Runtime Solar is another division of Norwich Technologies.
As Norwich Technologies contemplated many global issues, their solutions offered them new opportunities. Starting RunTime Solar fulfilled a clear need for local, professional management and maintenance of solar assets. Managing a solar asset goes far beyond servicing a solar panel or inverter warranty, and includes a host of other jobs.
RunTime Solar’s service can begin at commissioning the solar asset, and continue to end-of-life replacement or decommissioning. In between the entire system is maintained by experts; including inspections, monitoring, alerts, reports, all manner of maintenance, and overall management of the site. Anything that can reduce production is addressed by trained eyes and hands.
We asked Dan Kinney, the head of Runtime Solar (RTS) about the jobs he and his crew do. He started with site maintenance, saying that it included “everything from mowing and weed whacking to fence repair.” But that was just a start.
Kinney said the mowers he uses can be big. One cut down saplings close to two inches thick. “The forest in New England is constantly trying to win, which is fine,” he said, “but not near a solar panel.” We did ask about sheep keeping grass down, which is almost commonplace at some sites throughout the state. Kinney said, “We have looked at sheep. It looks good and everyone likes it, but we haven’t found a shepherd who will do the job as economically as the mowers.”
There is more to vegetation control, however, than cutting grass and saplings. Some of it involves identifying and controlling invasive species. “Part of what we do is vegetation management. Some of the sites have permits that require invasive species control. We bring in scientists to observe. I work on a variety of reports and it’s all part of the operations and maintenance service we provide.” One especially important species to control Kinney mentioned was Japanese knotweed.
While much of the work relies on consistent physical on-site management, RunTime Solar harnesses the technology available to further address any reduction in production. Kinney said, “We maintain computers that monitor everything. Asset management means constant monitoring. In the morning after a snowstorm, you wake up and there are a lot of messages.” He also said, “The computers are super helpful. The monitoring software is pretty amazing. We can even update the firmware from a desk. It’s 2022!”
The goal is to have the solar asset producing at the highest level it can all the time, “24/7/365,” as the RTS website says. Kinney commented, “We make most of our electricity during the harvest season.” He explained that the bulk of production was in spring, summer, and fall. But doing the best really does include making the best of sunshine in the winter. Norwich Technologies has, with the help of their research and development team, deployed specific technologies that get the snow off the panels. We asked about how those technologies worked. It is proprietary information for now. Perhaps we will learn more in time.
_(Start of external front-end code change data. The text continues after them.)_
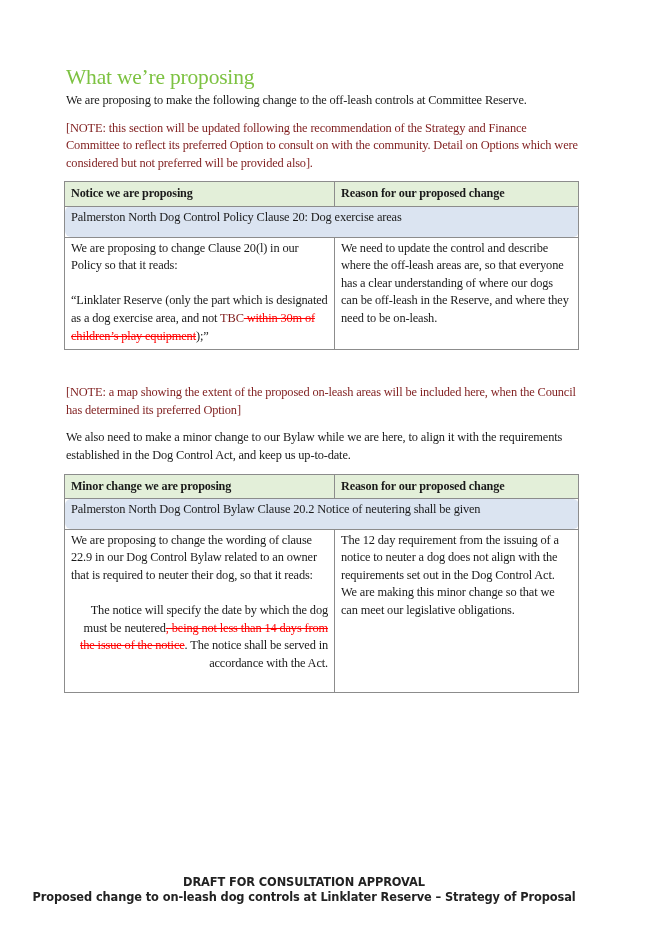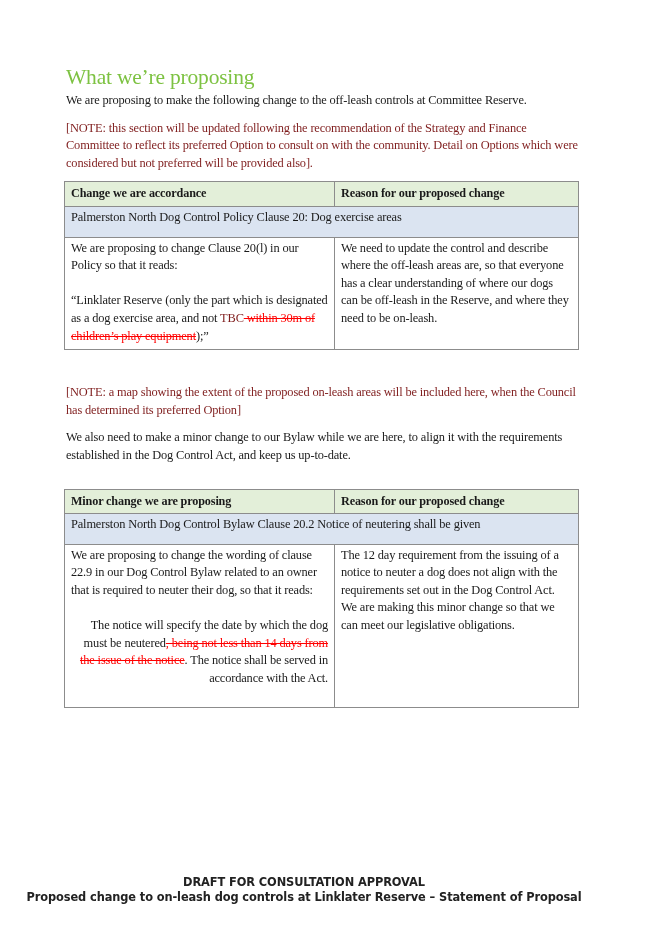"Change we are accordance" td.col1 { text: Change we are accordance -> Notice we are proposing }
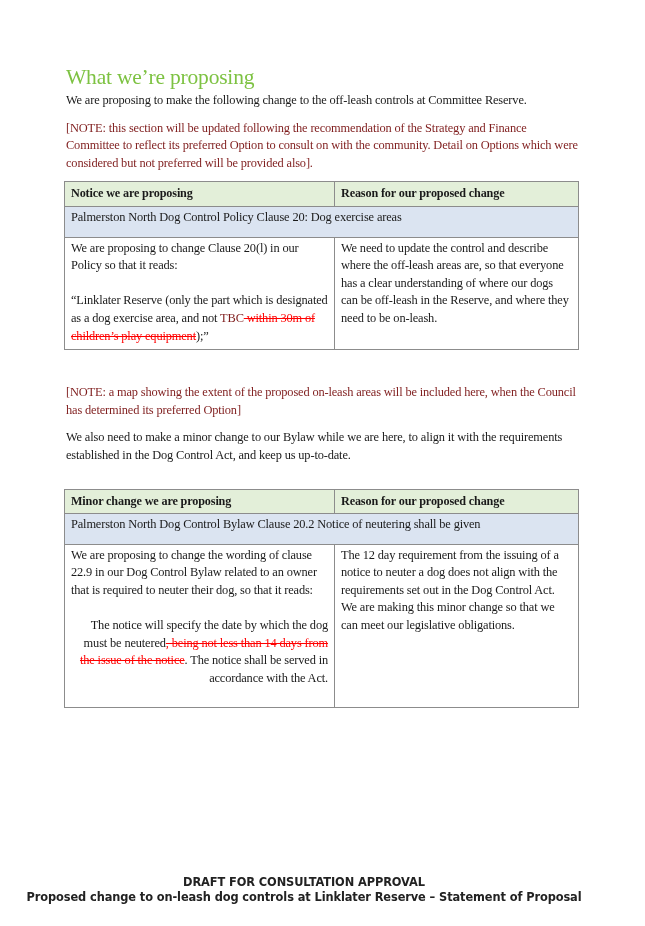"Palmerston North Dog Control Policy" .sub td { border-radius: none -> 6px }
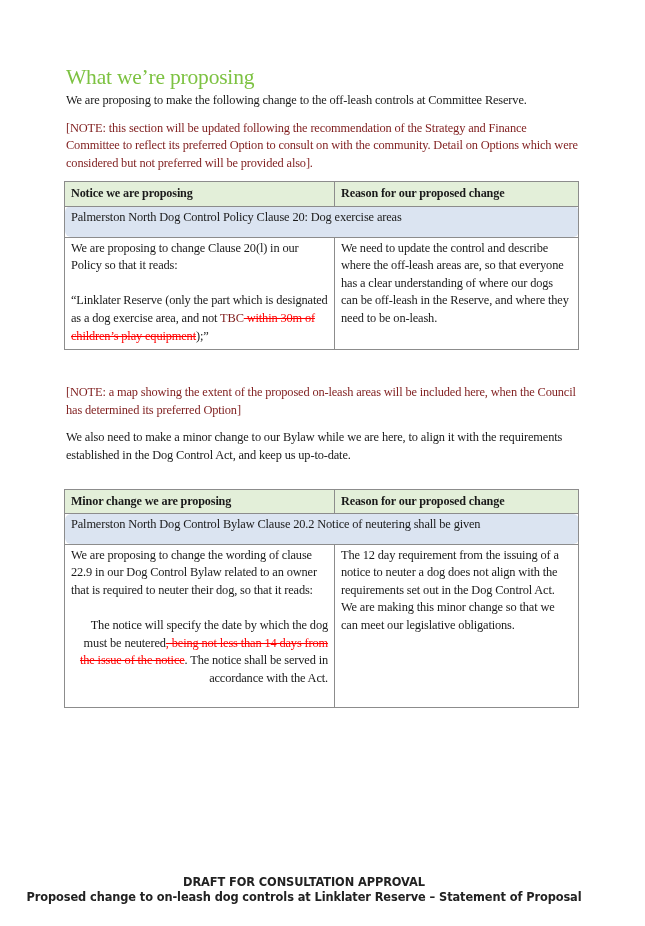"Minor change we are proposing" table { margin-top: 24px -> 9px }
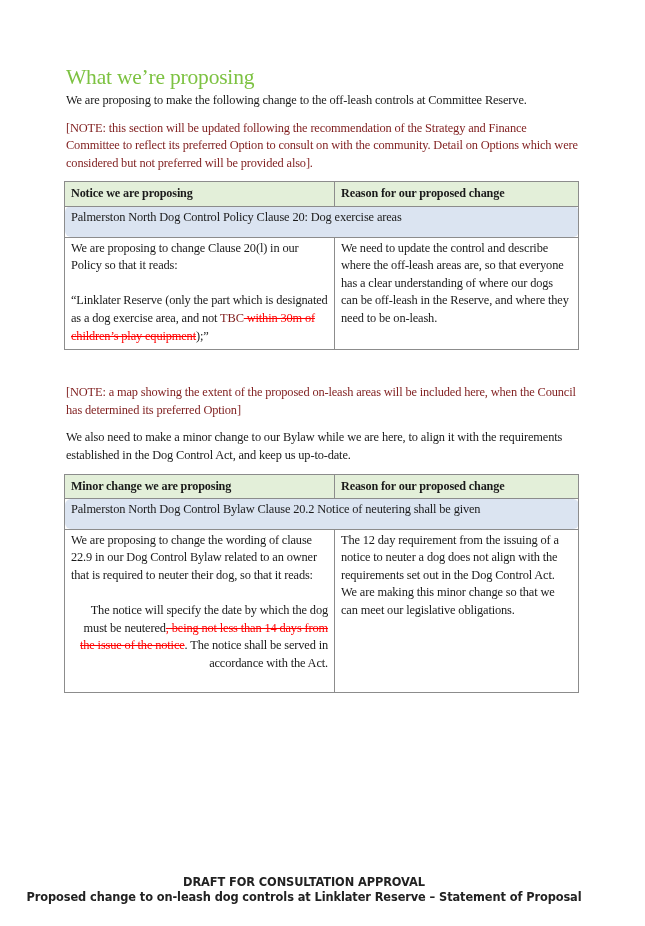"Proposed change to on-leash dog" div { text: Statement -> Strategy }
Kinney suggested that RTS has around 130 assets under management, with the majority of these being installed by Norwich Solar. While some assets are as small as 30 kilowatts (kW), they generally range in sizes from 150kW to 500kW. Such systems need to be properly managed to get the best results, and so that they can continue to spread the benefits of local renewable energy generation to local communities for years to come.
“This is a real industry,” Kinney said. “We have a really good staff with a lot of diversity.” And it is an industry that needs new employees, as it is expanding, even during an age with Covid-19. “I am interested in hiring electricians,” Kinney said. But he wants really good people who understand everything from computers to field work.
The RTS website is runtimesolar.com.